◆ Content revision data
---------------

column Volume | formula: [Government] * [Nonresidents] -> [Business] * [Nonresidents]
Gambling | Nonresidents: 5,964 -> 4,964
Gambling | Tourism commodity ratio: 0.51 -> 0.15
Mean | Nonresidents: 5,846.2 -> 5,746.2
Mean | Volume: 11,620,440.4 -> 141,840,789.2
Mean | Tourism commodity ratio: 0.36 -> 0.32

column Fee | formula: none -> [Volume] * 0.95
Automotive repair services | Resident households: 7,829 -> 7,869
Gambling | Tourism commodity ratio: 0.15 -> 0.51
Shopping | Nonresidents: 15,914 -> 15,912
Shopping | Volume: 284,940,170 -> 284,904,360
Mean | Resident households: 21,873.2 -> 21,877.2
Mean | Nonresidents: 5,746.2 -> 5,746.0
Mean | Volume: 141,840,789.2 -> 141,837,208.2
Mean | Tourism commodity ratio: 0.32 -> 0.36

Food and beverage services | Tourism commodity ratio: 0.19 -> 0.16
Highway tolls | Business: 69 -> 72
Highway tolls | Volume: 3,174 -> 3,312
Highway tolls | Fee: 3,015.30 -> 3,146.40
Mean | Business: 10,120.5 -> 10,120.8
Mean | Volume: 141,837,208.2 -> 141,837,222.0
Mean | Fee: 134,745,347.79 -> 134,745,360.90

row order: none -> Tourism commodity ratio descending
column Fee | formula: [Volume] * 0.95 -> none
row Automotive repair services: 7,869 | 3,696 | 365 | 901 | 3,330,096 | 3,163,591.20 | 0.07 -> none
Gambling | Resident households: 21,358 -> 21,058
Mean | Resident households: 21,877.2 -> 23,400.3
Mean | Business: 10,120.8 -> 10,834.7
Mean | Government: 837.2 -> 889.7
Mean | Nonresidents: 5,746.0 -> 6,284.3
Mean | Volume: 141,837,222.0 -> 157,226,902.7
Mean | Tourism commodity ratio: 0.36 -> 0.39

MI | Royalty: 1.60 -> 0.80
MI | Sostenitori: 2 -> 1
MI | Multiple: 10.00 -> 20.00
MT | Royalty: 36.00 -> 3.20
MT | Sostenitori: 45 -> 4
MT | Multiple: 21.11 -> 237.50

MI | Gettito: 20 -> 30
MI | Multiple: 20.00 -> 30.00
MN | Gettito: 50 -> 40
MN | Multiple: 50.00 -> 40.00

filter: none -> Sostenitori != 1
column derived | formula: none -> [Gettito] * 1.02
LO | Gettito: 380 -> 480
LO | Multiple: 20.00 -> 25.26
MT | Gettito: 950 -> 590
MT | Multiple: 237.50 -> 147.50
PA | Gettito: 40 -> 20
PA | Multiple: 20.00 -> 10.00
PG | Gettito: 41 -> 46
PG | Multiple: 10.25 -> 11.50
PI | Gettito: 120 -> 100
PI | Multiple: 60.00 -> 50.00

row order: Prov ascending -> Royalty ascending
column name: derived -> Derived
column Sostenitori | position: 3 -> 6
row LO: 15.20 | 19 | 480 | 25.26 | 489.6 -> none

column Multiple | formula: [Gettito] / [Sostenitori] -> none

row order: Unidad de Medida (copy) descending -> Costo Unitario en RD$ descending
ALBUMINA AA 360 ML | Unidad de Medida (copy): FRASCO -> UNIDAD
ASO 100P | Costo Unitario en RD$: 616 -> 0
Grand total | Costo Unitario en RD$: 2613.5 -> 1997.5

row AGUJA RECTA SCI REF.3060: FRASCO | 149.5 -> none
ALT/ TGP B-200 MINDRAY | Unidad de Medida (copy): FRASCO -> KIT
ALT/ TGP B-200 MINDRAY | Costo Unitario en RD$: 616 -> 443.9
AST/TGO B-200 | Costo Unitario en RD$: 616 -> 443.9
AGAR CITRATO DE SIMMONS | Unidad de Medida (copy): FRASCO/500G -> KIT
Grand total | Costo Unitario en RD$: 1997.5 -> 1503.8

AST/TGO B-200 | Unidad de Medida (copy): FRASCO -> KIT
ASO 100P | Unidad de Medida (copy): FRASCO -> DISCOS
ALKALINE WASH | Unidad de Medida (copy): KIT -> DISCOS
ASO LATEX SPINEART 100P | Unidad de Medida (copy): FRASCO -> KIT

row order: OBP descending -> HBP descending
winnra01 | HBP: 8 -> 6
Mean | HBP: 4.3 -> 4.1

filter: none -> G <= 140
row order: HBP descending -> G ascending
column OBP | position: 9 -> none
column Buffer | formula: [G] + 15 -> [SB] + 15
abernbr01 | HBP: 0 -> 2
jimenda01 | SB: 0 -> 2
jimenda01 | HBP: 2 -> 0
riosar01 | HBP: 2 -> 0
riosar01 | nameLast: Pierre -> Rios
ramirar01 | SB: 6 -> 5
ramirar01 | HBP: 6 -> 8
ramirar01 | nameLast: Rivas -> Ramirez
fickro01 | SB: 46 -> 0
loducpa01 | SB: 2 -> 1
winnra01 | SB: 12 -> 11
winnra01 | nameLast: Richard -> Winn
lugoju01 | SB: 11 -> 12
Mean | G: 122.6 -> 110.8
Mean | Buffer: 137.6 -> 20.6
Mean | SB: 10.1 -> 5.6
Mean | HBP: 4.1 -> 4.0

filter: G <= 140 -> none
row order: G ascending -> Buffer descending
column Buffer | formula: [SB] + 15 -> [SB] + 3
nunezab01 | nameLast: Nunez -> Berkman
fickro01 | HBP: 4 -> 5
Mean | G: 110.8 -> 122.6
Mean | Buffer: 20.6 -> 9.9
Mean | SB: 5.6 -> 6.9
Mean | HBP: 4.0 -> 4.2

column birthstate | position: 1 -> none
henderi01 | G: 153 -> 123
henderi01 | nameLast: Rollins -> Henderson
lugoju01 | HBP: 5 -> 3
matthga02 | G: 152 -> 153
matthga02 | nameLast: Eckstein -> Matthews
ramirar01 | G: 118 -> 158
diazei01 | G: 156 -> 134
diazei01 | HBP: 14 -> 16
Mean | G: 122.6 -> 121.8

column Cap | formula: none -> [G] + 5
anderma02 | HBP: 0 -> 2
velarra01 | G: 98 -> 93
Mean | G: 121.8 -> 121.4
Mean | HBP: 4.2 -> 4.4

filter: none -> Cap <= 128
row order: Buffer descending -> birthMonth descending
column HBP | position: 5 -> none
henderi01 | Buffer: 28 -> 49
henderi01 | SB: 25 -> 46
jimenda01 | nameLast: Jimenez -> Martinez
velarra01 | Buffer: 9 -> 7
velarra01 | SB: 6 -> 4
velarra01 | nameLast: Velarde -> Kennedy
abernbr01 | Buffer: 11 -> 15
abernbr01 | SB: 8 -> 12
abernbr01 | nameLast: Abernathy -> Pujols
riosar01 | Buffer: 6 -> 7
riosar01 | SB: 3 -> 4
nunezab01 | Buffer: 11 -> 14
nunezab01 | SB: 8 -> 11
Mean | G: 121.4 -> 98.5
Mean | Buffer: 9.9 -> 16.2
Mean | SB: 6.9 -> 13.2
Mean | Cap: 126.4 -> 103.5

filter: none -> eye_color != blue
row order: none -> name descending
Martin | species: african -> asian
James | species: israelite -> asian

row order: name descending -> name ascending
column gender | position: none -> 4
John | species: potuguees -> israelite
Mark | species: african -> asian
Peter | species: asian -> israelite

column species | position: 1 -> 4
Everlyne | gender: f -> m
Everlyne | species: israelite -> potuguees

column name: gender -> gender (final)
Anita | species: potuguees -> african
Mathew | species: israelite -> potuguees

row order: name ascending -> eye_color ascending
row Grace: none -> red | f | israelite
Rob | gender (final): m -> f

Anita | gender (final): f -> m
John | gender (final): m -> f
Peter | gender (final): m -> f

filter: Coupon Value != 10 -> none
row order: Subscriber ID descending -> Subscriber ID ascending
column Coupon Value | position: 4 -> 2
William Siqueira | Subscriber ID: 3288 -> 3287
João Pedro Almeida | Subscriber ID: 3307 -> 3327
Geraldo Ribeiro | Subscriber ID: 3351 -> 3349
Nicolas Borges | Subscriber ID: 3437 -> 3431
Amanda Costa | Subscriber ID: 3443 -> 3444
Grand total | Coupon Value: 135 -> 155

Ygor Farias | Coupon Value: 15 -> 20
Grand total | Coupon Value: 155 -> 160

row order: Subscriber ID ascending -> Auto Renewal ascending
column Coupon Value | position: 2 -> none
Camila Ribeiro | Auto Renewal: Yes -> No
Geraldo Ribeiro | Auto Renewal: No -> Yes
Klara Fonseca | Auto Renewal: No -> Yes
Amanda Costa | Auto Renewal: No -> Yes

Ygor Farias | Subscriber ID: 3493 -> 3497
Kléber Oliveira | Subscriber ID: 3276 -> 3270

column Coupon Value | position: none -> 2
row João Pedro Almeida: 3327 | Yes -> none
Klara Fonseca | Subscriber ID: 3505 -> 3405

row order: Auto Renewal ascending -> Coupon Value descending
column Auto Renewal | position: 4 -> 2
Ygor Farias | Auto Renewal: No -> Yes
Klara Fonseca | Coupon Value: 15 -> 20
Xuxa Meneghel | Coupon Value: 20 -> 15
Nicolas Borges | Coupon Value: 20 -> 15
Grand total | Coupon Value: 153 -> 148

---------------

◆ EXERCISE INSTRUCTIONS
Look above for the line holding "Automotive repair services |" and the line holding "MT | Multiple: 21.11 -> 237.50". Retype both, and every line between them, word for word and nothing else.

◆ OUTPUT FOR THIS TASK
Automotive repair services | Resident households: 7,829 -> 7,869
Gambling | Tourism commodity ratio: 0.15 -> 0.51
Shopping | Nonresidents: 15,914 -> 15,912
Shopping | Volume: 284,940,170 -> 284,904,360
Mean | Resident households: 21,873.2 -> 21,877.2
Mean | Nonresidents: 5,746.2 -> 5,746.0
Mean | Volume: 141,840,789.2 -> 141,837,208.2
Mean | Tourism commodity ratio: 0.32 -> 0.36

Food and beverage services | Tourism commodity ratio: 0.19 -> 0.16
Highway tolls | Business: 69 -> 72
Highway tolls | Volume: 3,174 -> 3,312
Highway tolls | Fee: 3,015.30 -> 3,146.40
Mean | Business: 10,120.5 -> 10,120.8
Mean | Volume: 141,837,208.2 -> 141,837,222.0
Mean | Fee: 134,745,347.79 -> 134,745,360.90

row order: none -> Tourism commodity ratio descending
column Fee | formula: [Volume] * 0.95 -> none
row Automotive repair services: 7,869 | 3,696 | 365 | 901 | 3,330,096 | 3,163,591.20 | 0.07 -> none
Gambling | Resident households: 21,358 -> 21,058
Mean | Resident households: 21,877.2 -> 23,400.3
Mean | Business: 10,120.8 -> 10,834.7
Mean | Government: 837.2 -> 889.7
Mean | Nonresidents: 5,746.0 -> 6,284.3
Mean | Volume: 141,837,222.0 -> 157,226,902.7
Mean | Tourism commodity ratio: 0.36 -> 0.39

MI | Royalty: 1.60 -> 0.80
MI | Sostenitori: 2 -> 1
MI | Multiple: 10.00 -> 20.00
MT | Royalty: 36.00 -> 3.20
MT | Sostenitori: 45 -> 4
MT | Multiple: 21.11 -> 237.50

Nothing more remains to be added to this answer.